■ Edit difference data ■
━━━━━━━━
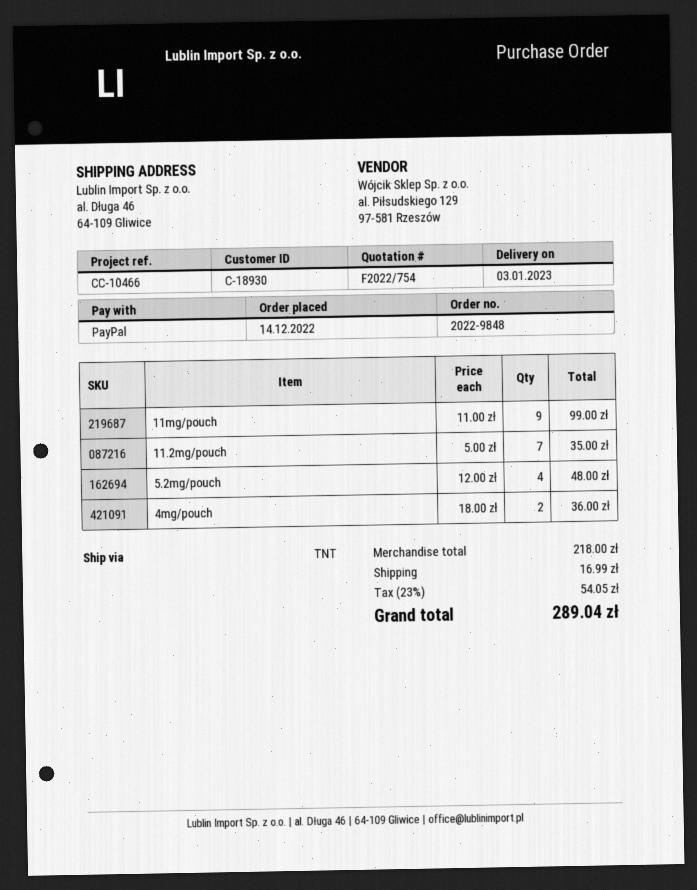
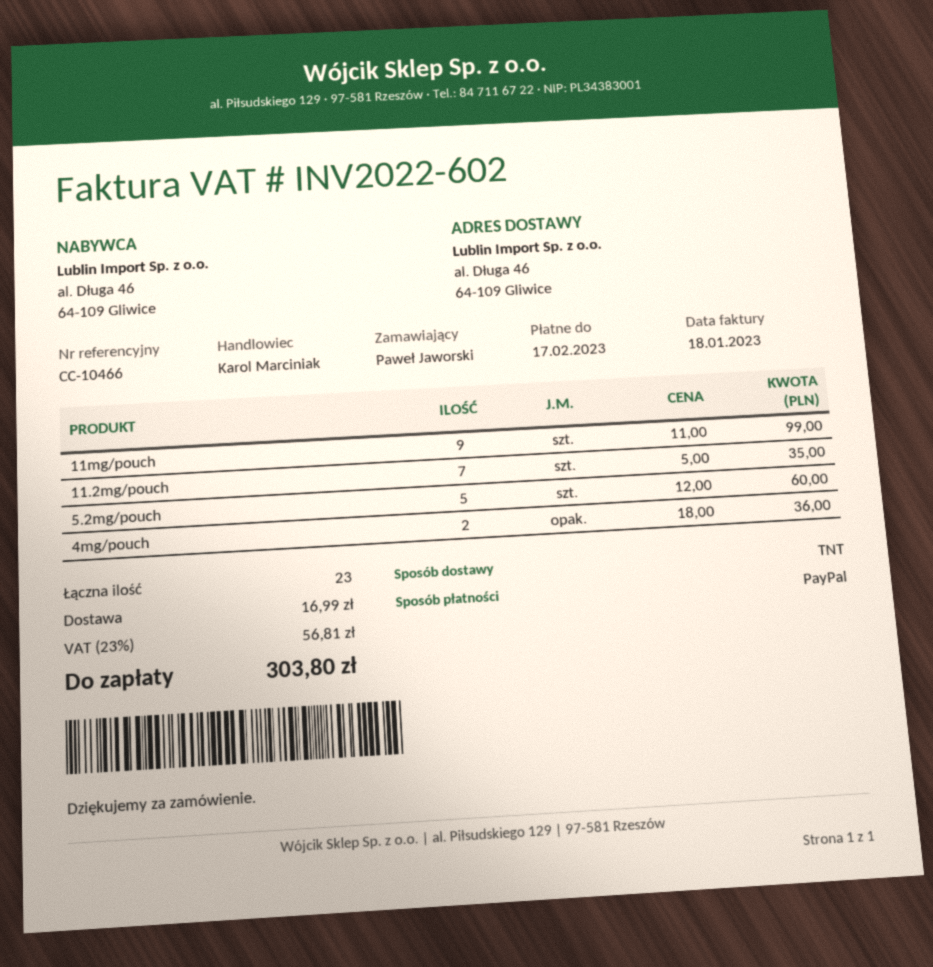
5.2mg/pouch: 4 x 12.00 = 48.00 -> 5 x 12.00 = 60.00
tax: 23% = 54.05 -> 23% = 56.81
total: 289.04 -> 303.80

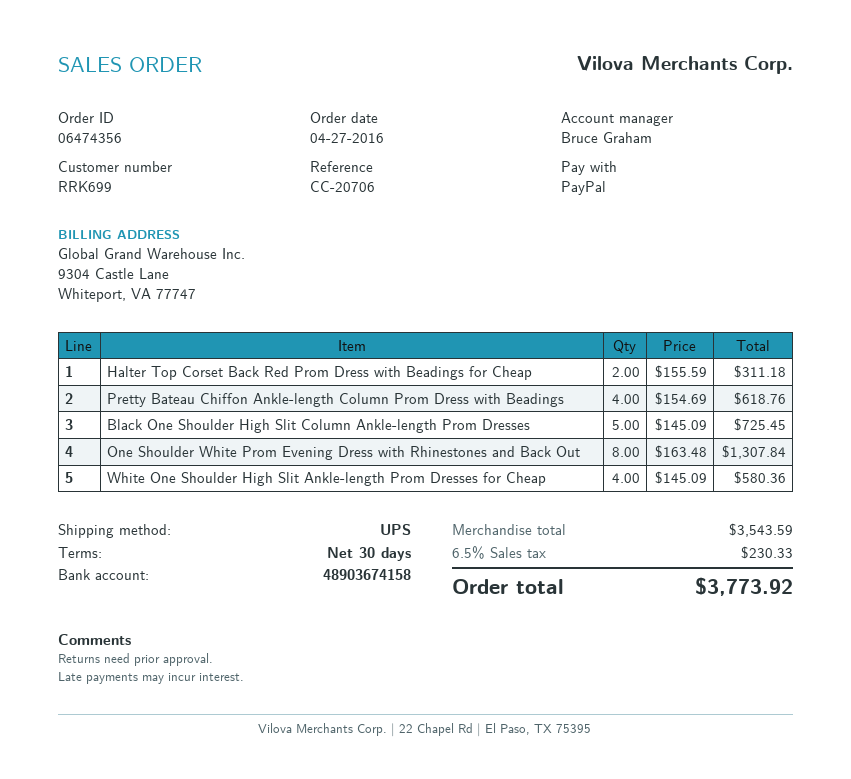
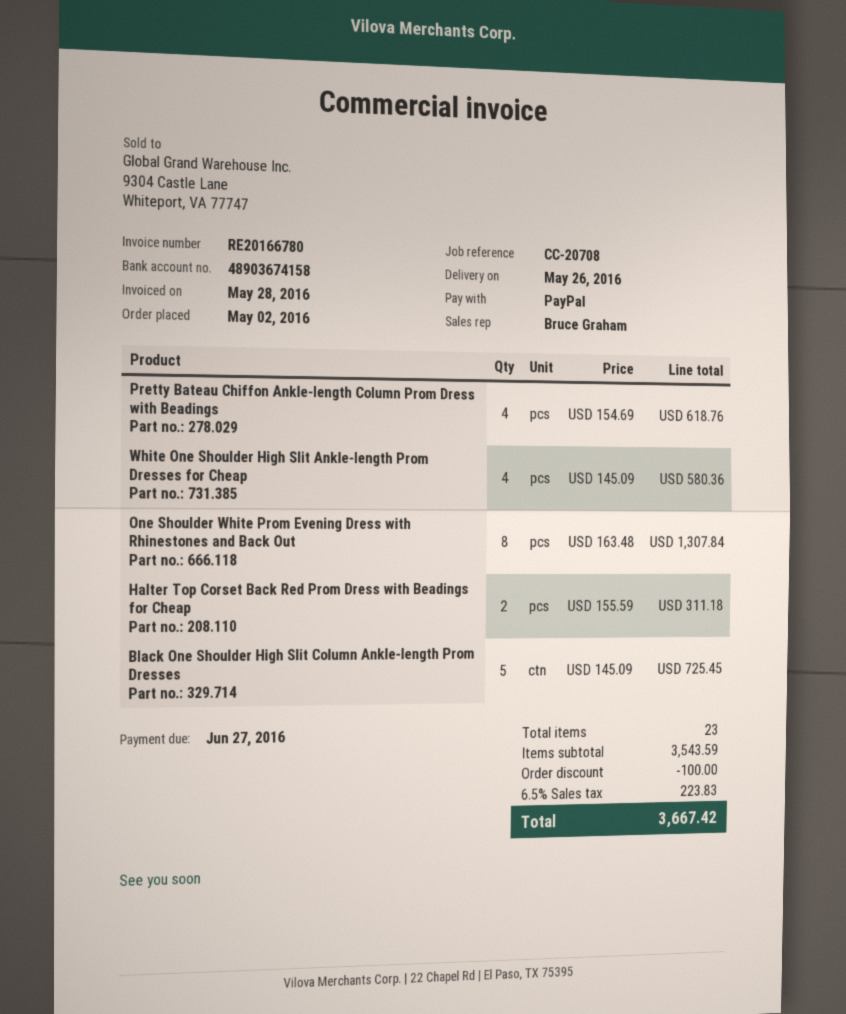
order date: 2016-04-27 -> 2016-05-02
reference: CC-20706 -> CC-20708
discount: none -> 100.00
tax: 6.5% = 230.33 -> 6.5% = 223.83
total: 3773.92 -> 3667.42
━━━━━━━━
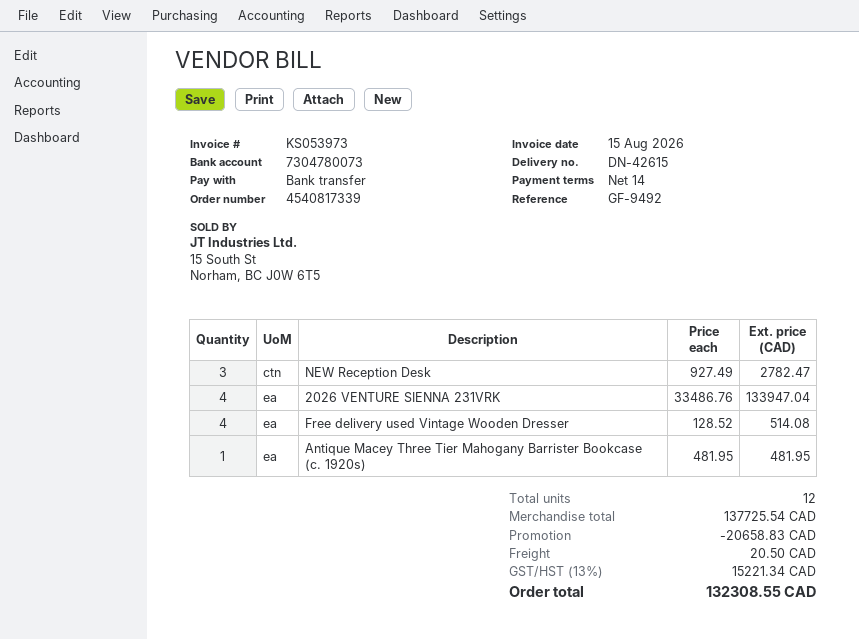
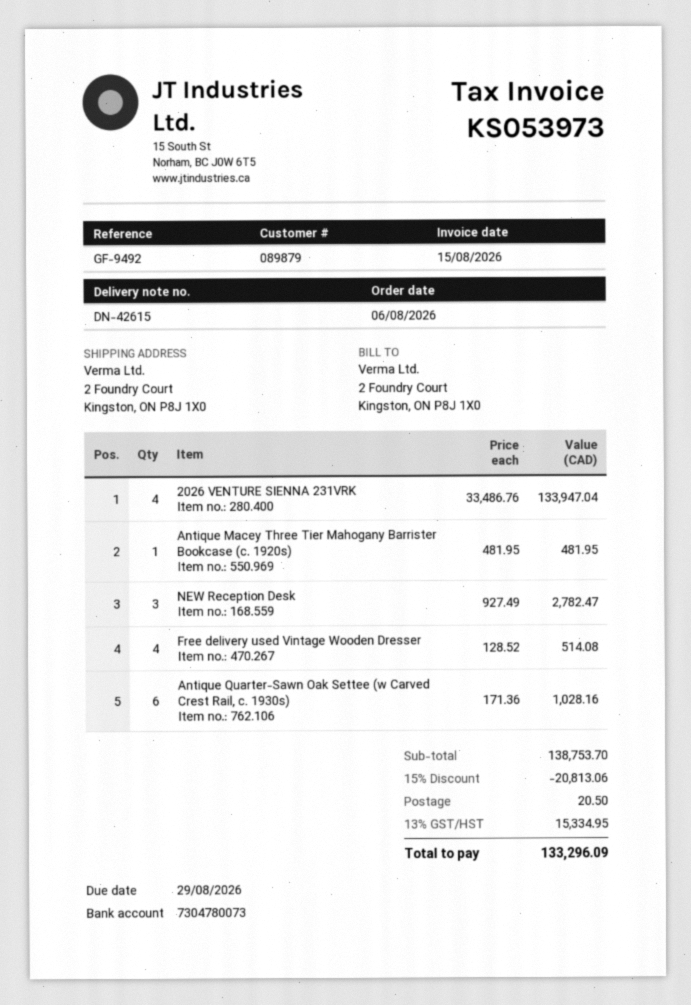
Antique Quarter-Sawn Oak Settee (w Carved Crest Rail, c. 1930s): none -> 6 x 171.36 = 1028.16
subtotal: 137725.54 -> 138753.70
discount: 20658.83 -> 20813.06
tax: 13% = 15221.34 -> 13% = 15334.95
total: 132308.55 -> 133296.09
━━━━━━━━
■ What you will do ■
Above are the records. Print exactly, and only, the lines from the line with "reference: CC-20706 -> CC-20708" to the line with "total: 3773.92 -> 3667.42", both inclusive.

■ Exercise solution ■
reference: CC-20706 -> CC-20708
discount: none -> 100.00
tax: 6.5% = 230.33 -> 6.5% = 223.83
total: 3773.92 -> 3667.42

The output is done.